This year I had the chance to attend my first EuroSTAR conference. The event took place in Dublin at the Dublin Convention Center. A fantastic venue for events the size of EuroSTAR.
DAY 1
Unfortunatley I did not book a workshop on Monday, so my first session was on Thursday. I started the day with a workshop by Michael Bolton about delivering solid problem reports. First we tried to think about what a problem is. Then we got together in a group of 2-3 people and we had a short testing session. The outcome of the testing session was a bug report which we handed over to another group. The other group then had to do a review and give feedback on the bug report delivered.
Michael Bolton presented a mnemonic for problem reporting (PEOPLE WORK):
- (P) A Problam that you have observed
- (E) An Example to illustrate the problem
- (O) An Oracle
- (P) Polite
- (L) Literate
- (E) Extrapolation
- (WORK) Workaround
After the workshops and a lunch break the conference started with the first keynote by Professor Andy Stanfort-Clark of IBM Global Business Services UK about “The Internet of Things – It’s Coming!”.
The first talk I attended was “Testing in the world of startups” by Amy Phillips from Songkick. She highlighted some of the challenges of testing in a startup. Her statement was that startups do not always strive to deliver a bug free software in first place. It is more about identifying the right customer as well as the right features.
The next talk was by Rikard Edgren.

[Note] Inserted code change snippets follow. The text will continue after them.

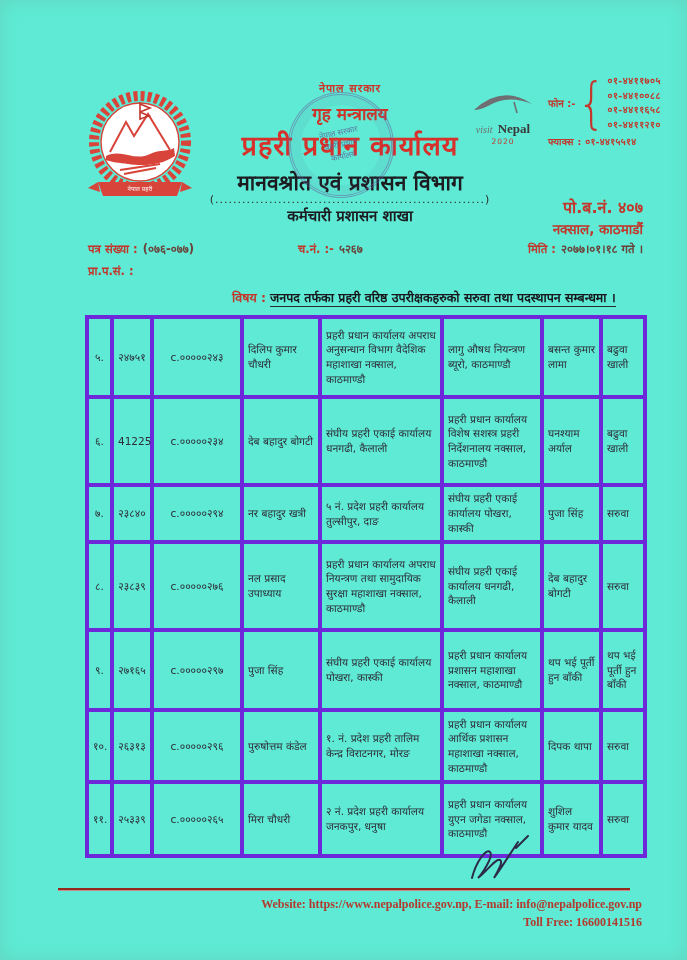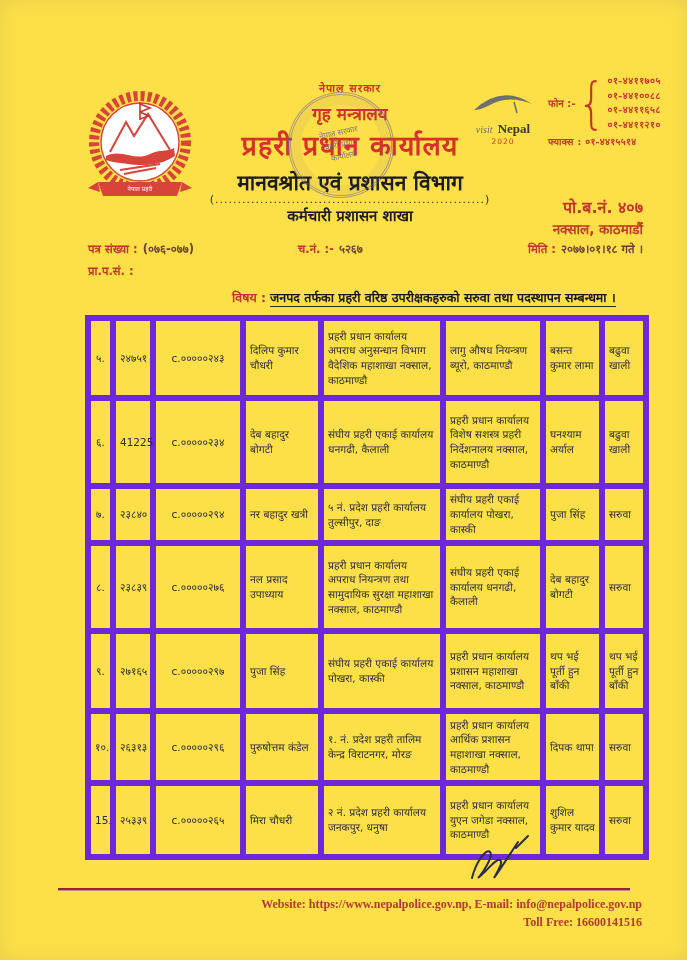"नेपाल सरकार" .page { background: #fde047 -> #5eead4 }
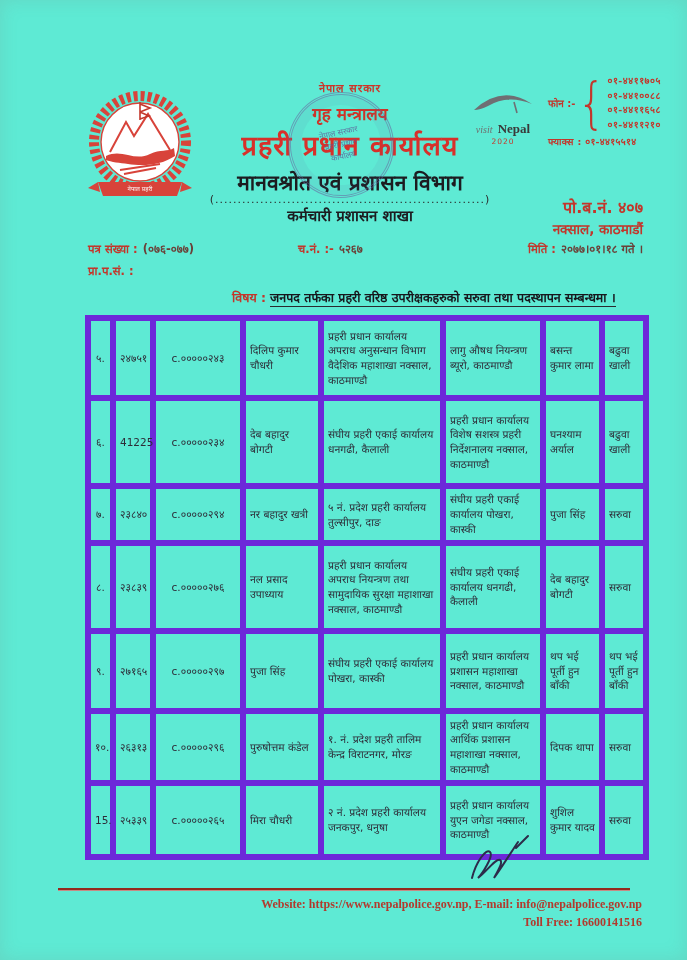"प्रहरी प्रधान कार्यालय अपराध अनुसन्धान" table.roster td { border: 6px solid #6d28d9 -> 4px solid #6d28d9 }
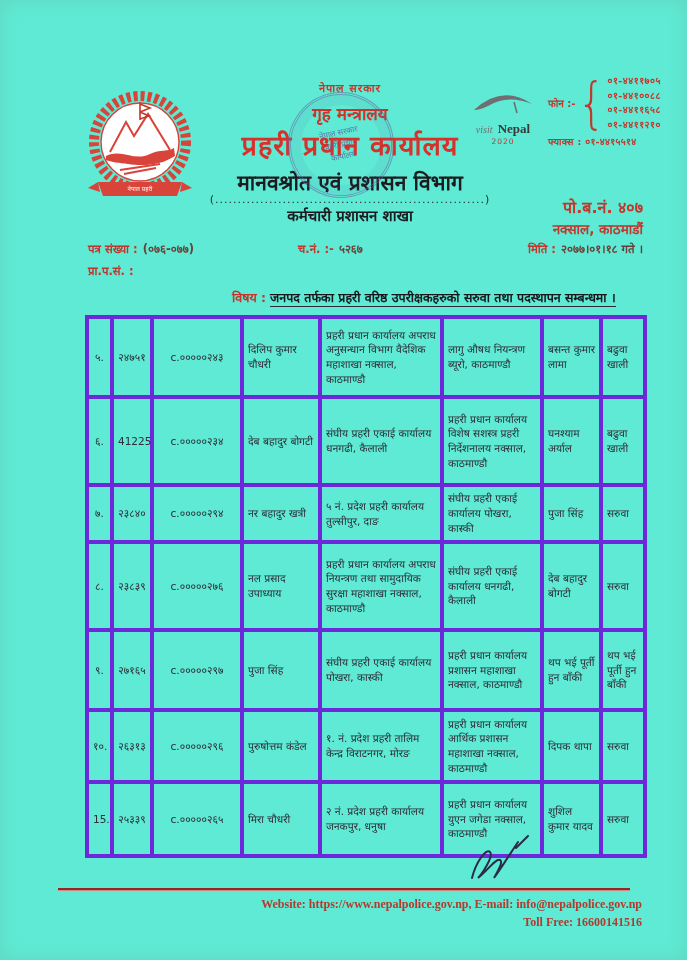"15." td.c { text: 15 -> ११ }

He was talking about “Trying to Teach Testing Skills and Judgment”. In Sweden they have a special course of up to two years for teaching software testing skills. Rikard’s talk included some insights into his motivation to teach people and help them getting better.
The closing keynote of Day 1 was just great. I really enjoyed listening to Rob Lambert of New Voice Media talking about “Continuous Delivery and DevOps: Moving from Staged to Pervasisve Testing”.
Day 2
Day 2 of EuroSTAR started with a keynote by Isabel Evans. She was talking about her experience on a change programme – “What to Do When a Change Programme Goes Wrong”. It was a very honest talk as she highlighted a lot of failures and resistance from people around her.
Most of the second day I spent at the TestLab solving puzzles and testing some robots. That was a lot of fun!
A very interesting talk was by Shmuel Gershon from Intel Israel. He came up with Six Secrets for Exploring Non-Graphical Systmems. The six secrets are:
- Identify Probes (Sniffers, Logs, Error Messages, Status Messages, Beeps, …)
- Nurture Verbs (Commands, Secret Options, Environment Settings, …)
- Stay in Control
- Judge Not – You can not tell a computer how an unknown bug looks like
- Cut the middleman
- Traduttore, Tradittore – “All models are wrong – but some are useful”
Another good talk of day two I attended was by Christian Mastnak from ANECON in Austria. He was talking about a project where they tested the whole IT infrastracture and IT system of an airport. The most interesting thing was that they simulated human beings running around the airport making their way from check-in to boarding. They had to test automatic doors, the check-in process, the boarding process as well as using elevators, escalators and getting information from the information screens.
Finally Day two closed with a keynote which title was Software Talks – Are You Listening? Julian Harty, Independent Consultant from the UK was talking about getting as much information from IT systems as possible. The content of the walk was somehow related to Gershon’s talk about Six Secrets for Exploring Non-Graphical Systems. It was about getting system logs, crash logs etc. Julian mentioned that especially in the mobile world we should not ignore ratings in the app store.
Day 3
Day 3 started with a session about Stylish Mobile Testing (Dan Ashby, Medidata and Nehir Yelkovan, Net-A-Porter). They highlighted some challenges we will face in mobile testing.
- Fragmentation (Devices, Operating systems, etc.)
- Native apps vs. Mobile web
- Location and connectivity
- Device settings (Language, Time, Privacy, Location, etc.)
- Security
- Memory
- Battery Effects
- Mobile Automation
- Rating and Feedback
My last session on Day 3 was The Assumption Paradox by Jackie Frank from Eclipse IT Netherlands. This was a fantastic talk about how we make assumptions on a daily basis at work and in private life
EuroSTAR 2014 ended with a keynote titled Everything is Connected – Exploring Diversity, Innovation and Leadership (Zeger van Hese, Z-Sharp Belgium).
Summing it up it was a fantastic conference with a lot of information, networking, social events, challenges etc. A big thank you to everyone for the brilliant time.
Looking forward to next year – EuroSTAR 2015 in Maastricht/Netherlands. I will definitely hand in a talk – and let’s see maybe I am going to be a speaker.